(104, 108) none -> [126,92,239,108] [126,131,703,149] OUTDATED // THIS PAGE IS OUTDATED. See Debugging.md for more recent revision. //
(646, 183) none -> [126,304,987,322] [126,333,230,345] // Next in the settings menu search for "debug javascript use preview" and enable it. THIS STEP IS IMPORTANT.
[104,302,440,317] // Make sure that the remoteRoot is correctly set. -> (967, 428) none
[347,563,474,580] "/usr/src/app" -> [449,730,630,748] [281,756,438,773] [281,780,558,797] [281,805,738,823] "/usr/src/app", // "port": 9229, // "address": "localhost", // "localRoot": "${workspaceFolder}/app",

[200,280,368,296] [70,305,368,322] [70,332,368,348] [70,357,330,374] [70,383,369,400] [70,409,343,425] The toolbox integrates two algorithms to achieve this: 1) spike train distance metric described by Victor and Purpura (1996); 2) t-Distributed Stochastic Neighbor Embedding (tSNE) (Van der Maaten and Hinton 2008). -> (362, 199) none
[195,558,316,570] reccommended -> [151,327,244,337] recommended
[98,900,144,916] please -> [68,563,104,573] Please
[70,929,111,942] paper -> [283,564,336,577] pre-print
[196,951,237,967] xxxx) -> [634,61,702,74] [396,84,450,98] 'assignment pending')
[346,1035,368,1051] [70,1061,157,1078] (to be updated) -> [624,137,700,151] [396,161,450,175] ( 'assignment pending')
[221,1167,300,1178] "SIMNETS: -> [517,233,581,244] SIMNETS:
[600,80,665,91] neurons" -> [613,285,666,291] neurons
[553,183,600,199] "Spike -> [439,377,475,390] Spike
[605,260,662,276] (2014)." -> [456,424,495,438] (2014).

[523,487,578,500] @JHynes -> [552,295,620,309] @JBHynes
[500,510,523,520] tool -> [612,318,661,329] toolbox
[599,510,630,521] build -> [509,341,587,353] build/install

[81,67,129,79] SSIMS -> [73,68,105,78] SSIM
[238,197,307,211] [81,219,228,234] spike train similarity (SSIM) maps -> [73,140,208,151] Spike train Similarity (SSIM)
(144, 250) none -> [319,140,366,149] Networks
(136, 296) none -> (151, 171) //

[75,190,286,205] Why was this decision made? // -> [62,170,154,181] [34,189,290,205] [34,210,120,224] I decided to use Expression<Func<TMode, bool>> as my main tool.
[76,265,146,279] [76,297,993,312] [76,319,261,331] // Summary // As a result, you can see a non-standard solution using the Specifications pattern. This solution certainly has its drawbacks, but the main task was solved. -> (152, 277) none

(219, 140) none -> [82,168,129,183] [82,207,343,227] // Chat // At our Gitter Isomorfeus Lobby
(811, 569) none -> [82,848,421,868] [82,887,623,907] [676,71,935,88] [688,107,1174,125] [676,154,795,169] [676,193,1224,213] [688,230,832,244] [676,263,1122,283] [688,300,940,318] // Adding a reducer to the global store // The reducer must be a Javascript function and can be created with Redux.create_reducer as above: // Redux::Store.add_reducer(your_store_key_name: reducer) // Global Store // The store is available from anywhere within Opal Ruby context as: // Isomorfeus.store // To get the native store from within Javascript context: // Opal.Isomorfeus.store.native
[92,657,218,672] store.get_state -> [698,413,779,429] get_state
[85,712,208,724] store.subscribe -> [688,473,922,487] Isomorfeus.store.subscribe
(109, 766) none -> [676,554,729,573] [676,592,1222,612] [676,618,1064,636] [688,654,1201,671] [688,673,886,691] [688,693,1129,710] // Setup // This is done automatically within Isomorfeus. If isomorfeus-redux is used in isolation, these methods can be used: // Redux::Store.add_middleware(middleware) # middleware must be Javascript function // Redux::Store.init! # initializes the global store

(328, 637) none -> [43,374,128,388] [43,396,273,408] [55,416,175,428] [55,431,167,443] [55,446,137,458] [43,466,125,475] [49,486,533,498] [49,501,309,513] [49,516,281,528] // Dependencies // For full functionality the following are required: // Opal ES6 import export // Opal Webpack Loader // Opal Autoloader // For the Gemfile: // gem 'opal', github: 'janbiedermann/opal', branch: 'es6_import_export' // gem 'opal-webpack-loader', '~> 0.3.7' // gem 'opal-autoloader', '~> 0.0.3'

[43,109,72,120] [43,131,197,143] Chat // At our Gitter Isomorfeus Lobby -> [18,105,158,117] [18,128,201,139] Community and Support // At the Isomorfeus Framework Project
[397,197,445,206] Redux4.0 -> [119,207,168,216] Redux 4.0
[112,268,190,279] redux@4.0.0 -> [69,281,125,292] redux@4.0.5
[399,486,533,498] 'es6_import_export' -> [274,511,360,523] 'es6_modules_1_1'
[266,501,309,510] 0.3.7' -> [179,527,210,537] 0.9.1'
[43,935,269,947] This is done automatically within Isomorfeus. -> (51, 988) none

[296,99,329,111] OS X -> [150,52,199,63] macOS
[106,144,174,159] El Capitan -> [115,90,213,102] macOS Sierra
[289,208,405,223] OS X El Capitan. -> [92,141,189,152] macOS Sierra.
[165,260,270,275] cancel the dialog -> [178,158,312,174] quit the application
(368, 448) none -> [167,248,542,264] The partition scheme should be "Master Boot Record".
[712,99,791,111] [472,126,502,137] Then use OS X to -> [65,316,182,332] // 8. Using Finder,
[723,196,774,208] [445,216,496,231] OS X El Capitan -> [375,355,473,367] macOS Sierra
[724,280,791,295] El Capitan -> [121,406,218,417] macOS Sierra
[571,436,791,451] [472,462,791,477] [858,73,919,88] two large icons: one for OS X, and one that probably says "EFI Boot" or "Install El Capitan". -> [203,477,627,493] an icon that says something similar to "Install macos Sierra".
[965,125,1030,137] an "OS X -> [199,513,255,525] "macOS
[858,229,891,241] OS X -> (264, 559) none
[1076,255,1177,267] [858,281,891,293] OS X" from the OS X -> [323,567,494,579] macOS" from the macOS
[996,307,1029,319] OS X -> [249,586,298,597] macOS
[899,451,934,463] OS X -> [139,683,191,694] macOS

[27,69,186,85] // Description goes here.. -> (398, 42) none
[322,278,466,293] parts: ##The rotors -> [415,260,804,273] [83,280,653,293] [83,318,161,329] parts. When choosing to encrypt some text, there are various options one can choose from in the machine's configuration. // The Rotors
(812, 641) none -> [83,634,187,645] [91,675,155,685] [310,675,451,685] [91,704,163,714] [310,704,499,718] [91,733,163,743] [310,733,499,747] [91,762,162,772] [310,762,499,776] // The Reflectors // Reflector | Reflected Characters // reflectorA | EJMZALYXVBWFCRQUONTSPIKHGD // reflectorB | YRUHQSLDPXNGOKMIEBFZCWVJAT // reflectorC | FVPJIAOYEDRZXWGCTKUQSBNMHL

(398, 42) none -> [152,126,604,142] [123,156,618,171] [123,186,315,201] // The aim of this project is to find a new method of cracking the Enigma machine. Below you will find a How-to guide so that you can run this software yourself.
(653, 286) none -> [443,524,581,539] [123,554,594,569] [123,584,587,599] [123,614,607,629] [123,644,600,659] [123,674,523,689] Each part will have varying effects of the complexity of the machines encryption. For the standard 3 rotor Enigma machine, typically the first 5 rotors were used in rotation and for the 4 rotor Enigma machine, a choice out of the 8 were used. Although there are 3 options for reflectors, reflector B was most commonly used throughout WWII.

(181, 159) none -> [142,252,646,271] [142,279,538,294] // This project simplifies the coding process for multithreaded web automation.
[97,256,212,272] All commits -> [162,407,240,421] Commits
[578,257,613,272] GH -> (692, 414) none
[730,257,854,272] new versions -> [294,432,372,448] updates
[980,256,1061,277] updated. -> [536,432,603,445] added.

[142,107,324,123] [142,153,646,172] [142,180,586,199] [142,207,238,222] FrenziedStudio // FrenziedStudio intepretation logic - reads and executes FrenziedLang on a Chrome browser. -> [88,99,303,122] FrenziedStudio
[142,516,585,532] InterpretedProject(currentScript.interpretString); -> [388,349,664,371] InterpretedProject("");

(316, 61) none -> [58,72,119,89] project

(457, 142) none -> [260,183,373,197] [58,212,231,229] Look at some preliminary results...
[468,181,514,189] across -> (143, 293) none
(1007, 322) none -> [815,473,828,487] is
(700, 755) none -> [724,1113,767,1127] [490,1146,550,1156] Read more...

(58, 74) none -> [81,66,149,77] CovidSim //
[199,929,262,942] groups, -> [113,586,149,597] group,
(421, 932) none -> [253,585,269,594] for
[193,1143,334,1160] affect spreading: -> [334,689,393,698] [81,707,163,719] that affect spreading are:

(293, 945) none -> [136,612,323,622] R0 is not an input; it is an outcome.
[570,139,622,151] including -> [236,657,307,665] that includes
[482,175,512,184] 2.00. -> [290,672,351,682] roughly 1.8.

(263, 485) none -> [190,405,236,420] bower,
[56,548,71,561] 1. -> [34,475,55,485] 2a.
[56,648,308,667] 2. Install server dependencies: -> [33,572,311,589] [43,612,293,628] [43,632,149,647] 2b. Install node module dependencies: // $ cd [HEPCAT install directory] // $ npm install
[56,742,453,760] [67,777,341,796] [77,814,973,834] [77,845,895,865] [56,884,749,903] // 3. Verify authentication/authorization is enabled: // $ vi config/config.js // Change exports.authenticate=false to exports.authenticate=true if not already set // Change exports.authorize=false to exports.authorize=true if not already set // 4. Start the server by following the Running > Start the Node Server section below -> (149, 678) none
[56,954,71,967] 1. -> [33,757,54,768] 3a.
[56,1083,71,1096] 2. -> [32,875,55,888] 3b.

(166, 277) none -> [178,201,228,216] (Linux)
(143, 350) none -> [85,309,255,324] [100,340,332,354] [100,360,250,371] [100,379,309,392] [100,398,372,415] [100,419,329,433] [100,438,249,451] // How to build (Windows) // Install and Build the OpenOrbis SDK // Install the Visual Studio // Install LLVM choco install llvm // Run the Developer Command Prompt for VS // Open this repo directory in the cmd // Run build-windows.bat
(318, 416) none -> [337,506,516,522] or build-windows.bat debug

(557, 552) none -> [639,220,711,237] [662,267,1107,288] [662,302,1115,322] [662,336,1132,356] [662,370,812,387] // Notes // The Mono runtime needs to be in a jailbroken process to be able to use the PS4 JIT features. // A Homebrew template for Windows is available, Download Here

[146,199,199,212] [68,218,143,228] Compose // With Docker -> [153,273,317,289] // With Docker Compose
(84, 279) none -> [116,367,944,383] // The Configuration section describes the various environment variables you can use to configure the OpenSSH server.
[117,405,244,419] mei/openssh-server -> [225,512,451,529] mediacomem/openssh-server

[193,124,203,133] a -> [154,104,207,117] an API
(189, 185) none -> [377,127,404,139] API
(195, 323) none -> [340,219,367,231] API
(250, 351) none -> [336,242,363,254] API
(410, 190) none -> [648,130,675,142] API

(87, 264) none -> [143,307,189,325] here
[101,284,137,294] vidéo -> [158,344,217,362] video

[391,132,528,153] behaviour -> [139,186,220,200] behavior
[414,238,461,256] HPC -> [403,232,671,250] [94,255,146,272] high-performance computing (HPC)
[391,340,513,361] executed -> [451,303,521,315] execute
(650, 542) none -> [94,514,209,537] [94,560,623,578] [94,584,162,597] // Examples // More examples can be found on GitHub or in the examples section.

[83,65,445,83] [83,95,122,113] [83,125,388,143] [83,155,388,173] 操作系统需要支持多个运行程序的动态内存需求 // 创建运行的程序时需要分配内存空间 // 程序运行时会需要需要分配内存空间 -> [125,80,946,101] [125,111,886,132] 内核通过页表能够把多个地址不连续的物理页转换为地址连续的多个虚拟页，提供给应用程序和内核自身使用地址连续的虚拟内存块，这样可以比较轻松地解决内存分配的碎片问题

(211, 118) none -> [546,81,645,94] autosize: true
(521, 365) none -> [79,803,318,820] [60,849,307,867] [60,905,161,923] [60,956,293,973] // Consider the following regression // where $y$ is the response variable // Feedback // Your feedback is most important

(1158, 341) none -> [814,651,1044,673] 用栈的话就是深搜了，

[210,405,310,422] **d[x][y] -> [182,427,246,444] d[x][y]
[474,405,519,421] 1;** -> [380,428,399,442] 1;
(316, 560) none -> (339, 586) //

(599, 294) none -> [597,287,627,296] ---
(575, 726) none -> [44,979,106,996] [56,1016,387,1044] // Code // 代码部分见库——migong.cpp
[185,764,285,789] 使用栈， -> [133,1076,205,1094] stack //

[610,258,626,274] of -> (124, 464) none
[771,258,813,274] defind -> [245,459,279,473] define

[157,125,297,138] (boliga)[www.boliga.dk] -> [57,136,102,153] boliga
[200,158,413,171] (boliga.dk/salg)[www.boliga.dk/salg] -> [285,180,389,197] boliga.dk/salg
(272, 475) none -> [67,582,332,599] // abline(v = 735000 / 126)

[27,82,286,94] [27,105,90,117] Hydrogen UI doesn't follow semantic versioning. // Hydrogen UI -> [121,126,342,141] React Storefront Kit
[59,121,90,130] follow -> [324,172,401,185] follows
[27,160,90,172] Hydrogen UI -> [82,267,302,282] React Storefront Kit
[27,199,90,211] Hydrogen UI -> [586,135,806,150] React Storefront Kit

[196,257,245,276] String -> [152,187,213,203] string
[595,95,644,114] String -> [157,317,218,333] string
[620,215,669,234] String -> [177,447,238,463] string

◆ ◆ ◆

→ Task brief: The lines of the data, from the first through the one containing "[104,302,440,317] // Make", are to be transcribed exactly.

→ Response to this task:
(104, 108) none -> [126,92,239,108] [126,131,703,149] OUTDATED // THIS PAGE IS OUTDATED. See Debugging.md for more recent revision. //
(646, 183) none -> [126,304,987,322] [126,333,230,345] // Next in the settings menu search for "debug javascript use preview" and enable it. THIS STEP IS IMPORTANT.
[104,302,440,317] // Make sure that the remoteRoot is correctly set. -> (967, 428) none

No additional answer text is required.